Я и забыл, что Мендель Шварц, гончар и знаток талмуда, жил в местечке по соседству с семьей столяра Стасиса Семашки.
— Он-то и дал мне адрес.
Пранас вдруг замолкает, оглядывает пустую комнату, смотрит на меня и ждет.
Чего он ждет?
— Ты… откуда? — спрашиваю я только для того, чтобы нарушить молчание.

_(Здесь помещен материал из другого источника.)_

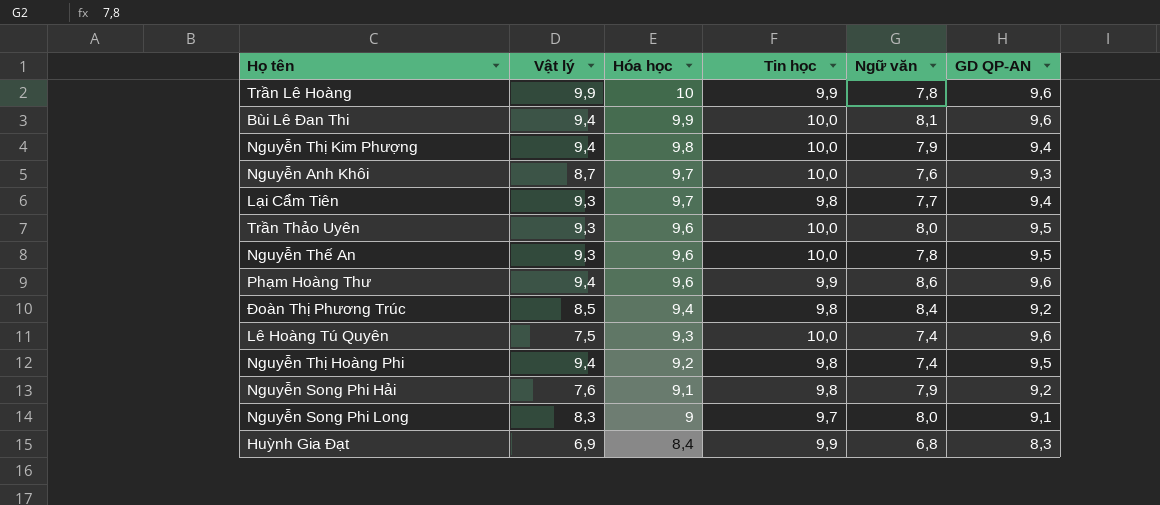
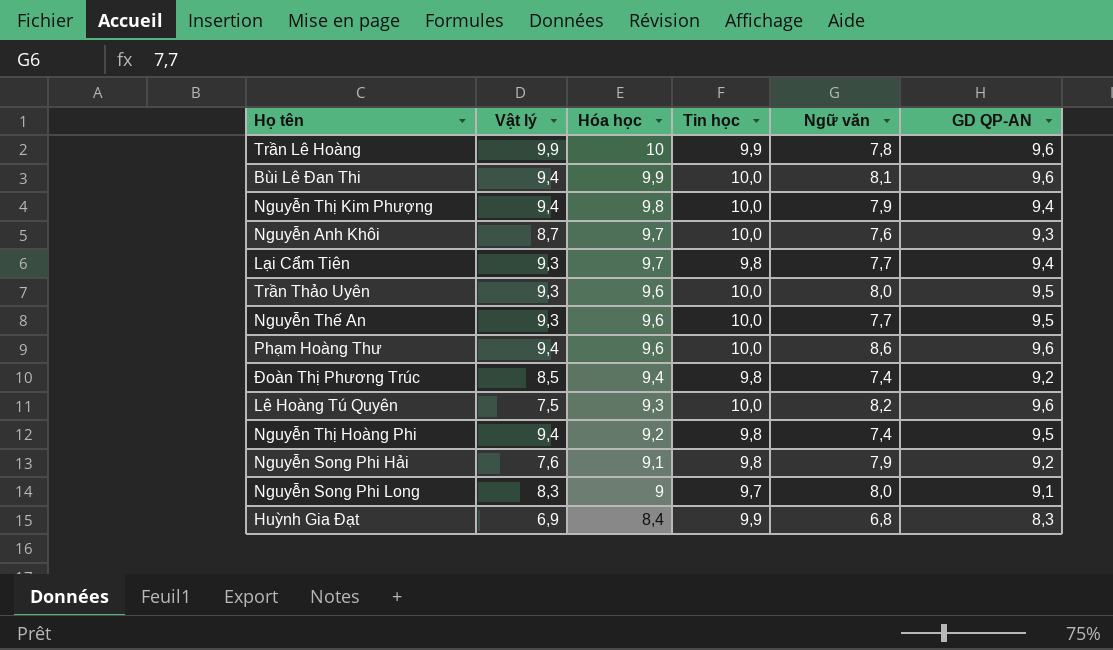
Nguyễn Thế An | Ngữ văn: 7,8 -> 7,7
Phạm Hoàng Thư | Tin học: 9,9 -> 10,0
Đoàn Thị Phương Trúc | Ngữ văn: 8,4 -> 7,4
Lê Hoàng Tú Quyên | Ngữ văn: 7,4 -> 8,2

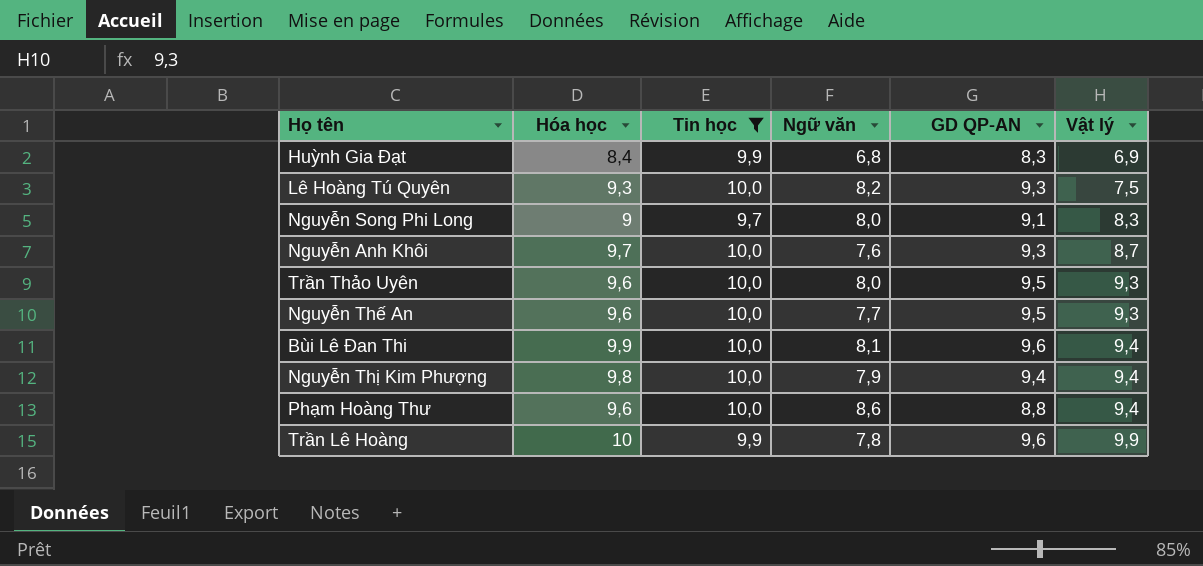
filter: none -> Tin học != 9,8
row order: Hóa học descending -> Vật lý ascending
column Vật lý | position: 2 -> 6
Lê Hoàng Tú Quyên | GD QP-AN: 9,6 -> 9,3
Phạm Hoàng Thư | GD QP-AN: 9,6 -> 8,8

— Оттуда, — отвечает Пранас и тычет толстым указательным пальцем себе за спину. Пойди угадай, откуда — с потолка, с улицы, с неба…
— Из местечка?
— Из города.
— Надолго?
— Пока на день.
И он снова замолкает.
— Тебе надо постричься, — говорю я, следя за его настороженным взглядом. Неужели он мне не верит?
— Почему?
— С бородой ты совсем не похож на еврея… Хочешь, я отведу тебя к Ковальскому… Помнишь, как мы с тобой первый раз побрились у него?
— Помню.
— Старик еще держится.
— А кто еще жив?
— Служка Хаим… Свадебный музыкант Лейзер… Мельник Ойзерман… Беженка Сарра…
— А еще?
Я чувствую: служки, свадебные музыканты и мельники его не интересуют.
— Выкрест Юдл-Юргис. Трубочист.
— А из молодых? — обрывает он меня. — Борух Дудак, например?
— Ты, что, свой комсомол ищешь?
— Я ищу друзей.
— А я? Разве я не друг?
— Друг, — отвечает Пранас и улыбается хитрой такой улыбкой.
— Тогда давай начистоту!
— Давай!
— Зачем ты пришел в гетто?
— Дело есть.
— Какое?
— Важное. — Он все еще улыбается своей хитрой улыбкой.
— У тебя других дел никогда и не было. Сплошь важные и чрезвычайно важные…
Я начинаю злиться на него. Подумаешь — конспиратор, тянет кота за хвост. Нацепил на денек желтую лату, пришел в гетто и считает, будто осчастливил всех, в ножки ему, герою, кланяйся.
— Ты, что, пришел присвоить пионерской дружине имя отважного сокола Валерия Чкалова?
— Я пришел, чтобы спасти ее, — спокойно говорит Пранас. — А ты, оказывается, умеешь злиться. Молодец. Раньше за тобой такое не водилось. Такие как раз и нужны.